Input data
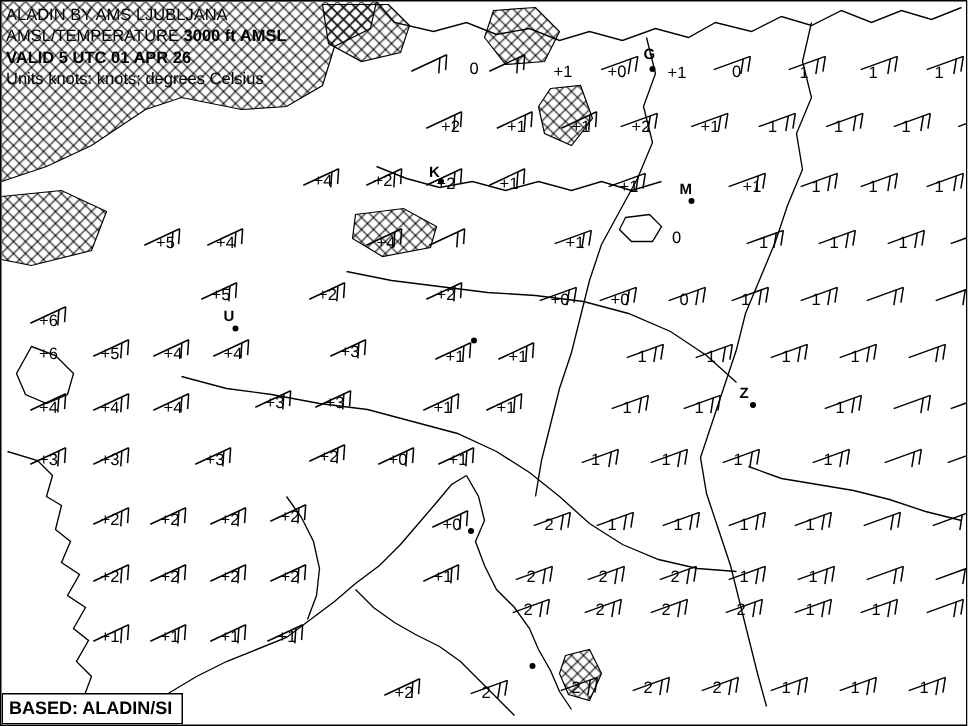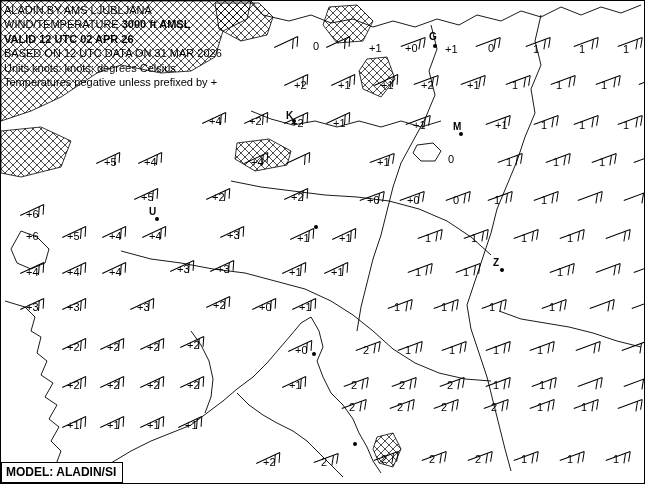"WIND/TEMPERATURE" span { text: WIND/TEMPERATURE -> AMSL/TEMPERATURE }
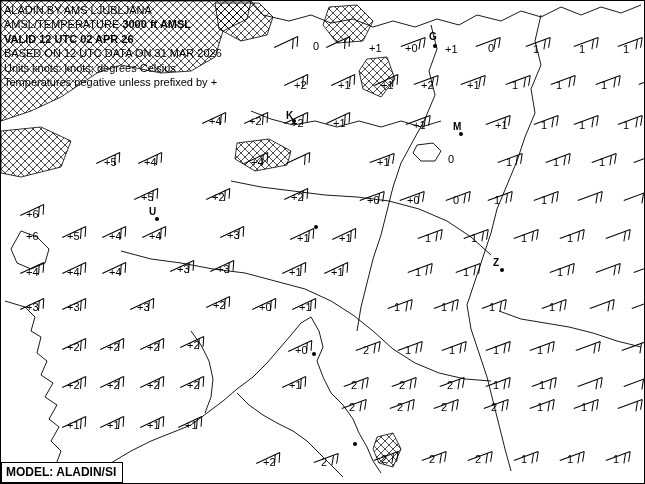"VALID 12 UTC 02 APR" b { text: 12 UTC 02 -> 5 UTC 01 }
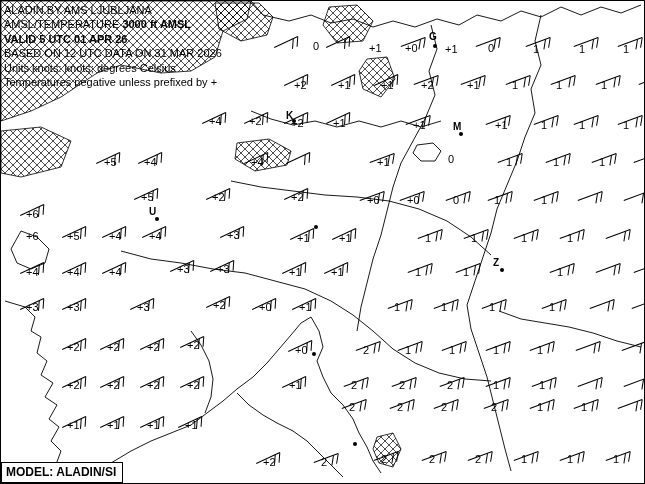"BASED ON 12 UTC DATA" div { html: <div>BASED ON 12 UTC DATA ON 31 MAR 2026</div> -> none }
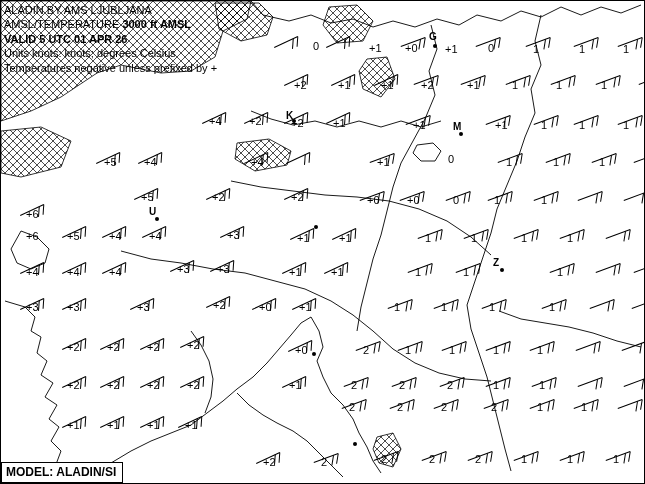"Temperatures negative unless prefixed by" div { html: <div>Temperatures negative unless prefixed by +</div> -> none }
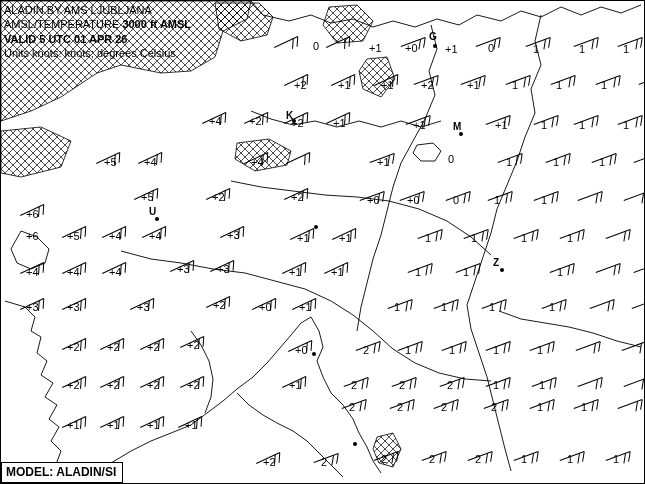"MODEL: ALADIN/SI" div.footer { text: MODEL -> BASED }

Work required
If a record holds a picture, leave that picture out; retype everything else exactly.

Reply to the exercise
"WIND/TEMPERATURE" span { text: WIND/TEMPERATURE -> AMSL/TEMPERATURE }
"VALID 12 UTC 02 APR" b { text: 12 UTC 02 -> 5 UTC 01 }
"BASED ON 12 UTC DATA" div { html: <div>BASED ON 12 UTC DATA ON 31 MAR 2026</div> -> none }
"Temperatures negative unless prefixed by" div { html: <div>Temperatures negative unless prefixed by +</div> -> none }
"MODEL: ALADIN/SI" div.footer { text: MODEL -> BASED }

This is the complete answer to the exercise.